Input data:
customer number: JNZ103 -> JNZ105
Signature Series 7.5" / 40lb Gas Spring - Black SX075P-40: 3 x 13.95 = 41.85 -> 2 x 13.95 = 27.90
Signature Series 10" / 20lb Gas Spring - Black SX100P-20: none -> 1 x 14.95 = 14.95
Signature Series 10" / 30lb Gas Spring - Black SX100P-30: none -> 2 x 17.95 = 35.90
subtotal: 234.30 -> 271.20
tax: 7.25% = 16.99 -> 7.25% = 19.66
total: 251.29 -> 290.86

Your goal:
State the number of lines in the listing above that include "Black", and add nothing else.

Exercise answer:
3